この状態に到達するまでには時間がかかりますが、以上を習慣として実践すればするほど、ゾーンに入って無理なく走る、というパワフルな感覚に心身ともに自然と滑り込めるようになるでしょう。

ランナーズハイを​目指そう​

一度でも経験すれば、また味わいたくなるランナーズハイ。大切なのは“今、この瞬間”だけを意識することです。体の動きに完全に集中するためには、気の散る要素をなくしましょう。身に着けているものに気を取られては意味がありません。

ランナーズハイを確実に達成できるウェアはありませんが、適切なランニングアパレル安定性に優れたランニングシューズがあれば、軽々とストライドを刻みながら、その瞬間にきっと近づけるはずです。

よく​ある​質問

ランナーズハイは身体に悪影響がありますか?

いいえ、ランナーズハイそのものに害はありません。これは自然な生化学的反応の一種であり、ストレスを緩和して気分を高めるものだからです。しかし、怖いもの知らずの感覚に陥って、痛みを無視したり、過剰トレーニングを重ねてしまうこともあるので、その点には注意してください。高揚感を楽しみつつ、身体の声にもきちんと耳を傾けましょう。鋭い痛みや長引く痛みがあれば、無理は禁物です。

ランナーズハイは本当に存在するの?

はい、ランナーズハイは科学的にも認知されている生理的状態です。かつてはエンドルフィンが主な要因と考えられていましたが、現在は、体内で自然に生成される化学物質エンドカンナビノイドが大きな役割を果たすことが証明されています。この感覚に辿り着くには忍耐と長時間の努力が必要なため、ランナーの中にはその存在を信じない人もいます。しかしランナーズハイは確かに発生する現象であり、努力をすれば経験が可能です。
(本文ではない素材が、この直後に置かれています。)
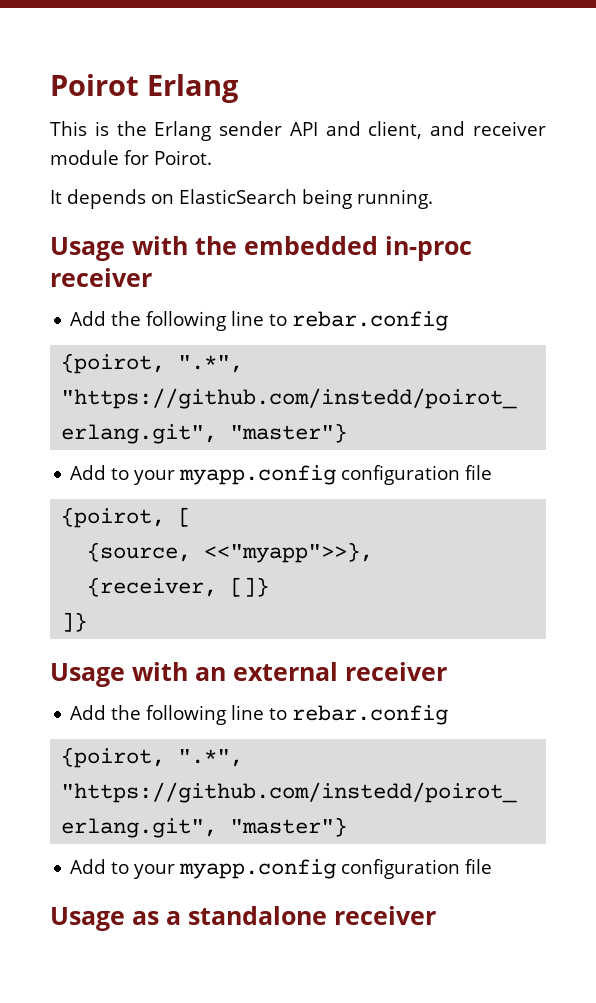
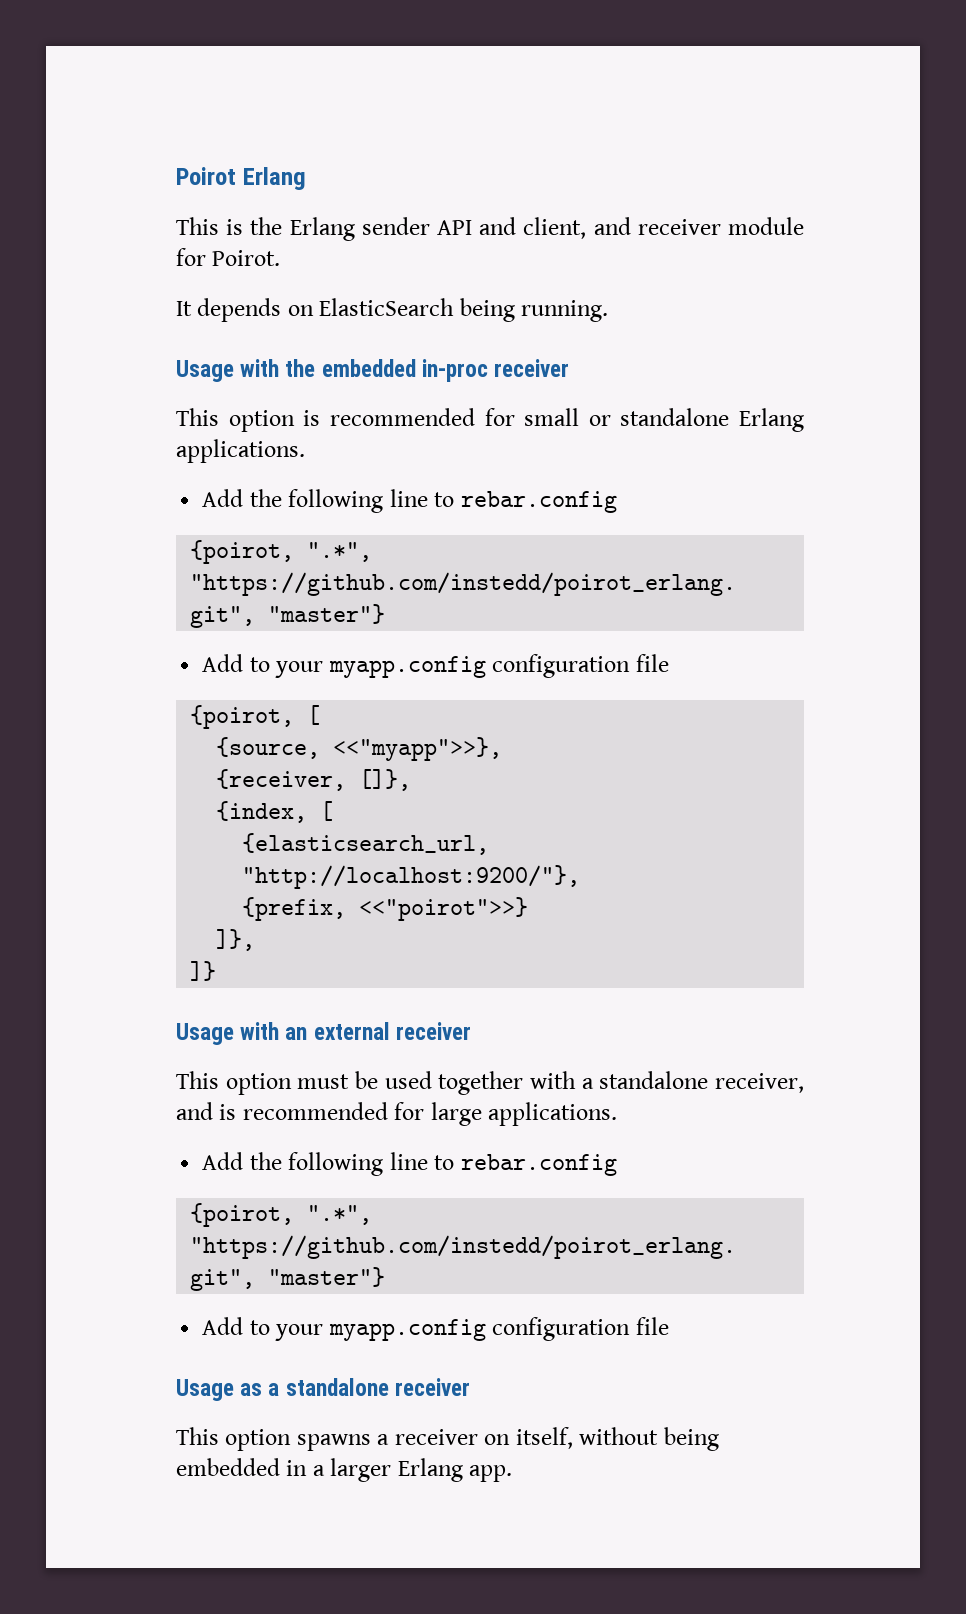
+ This option is recommended for small or standalone Erlang applications.
- {receiver, []}
+ {receiver, []},
+ {index, [
+ {elasticsearch_url, "http://localhost:9200/"},
+ {prefix, <<"poirot">>}
+ ]},
+ This option must be used together with a standalone receiver, and is recommended for large applications.
+ This option spawns a receiver on itself, without being embedded in a larger Erlang app.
ランナーズハイを引き起こすのはエンドカンナビノイドですか?

はい、そうです。現在の科学では、エンドカンナビノイドが主な原因だと考えられています。この微細な脂質分子が血液脳関門を通過してカンナビノイド受容体に結合すると、鎮静、鎮痛、多幸感が混じり合った独特な感覚が生まれます。簡単に言えば生来、体に組み込まれている、頑張ったことへのご褒美のシステムなのです。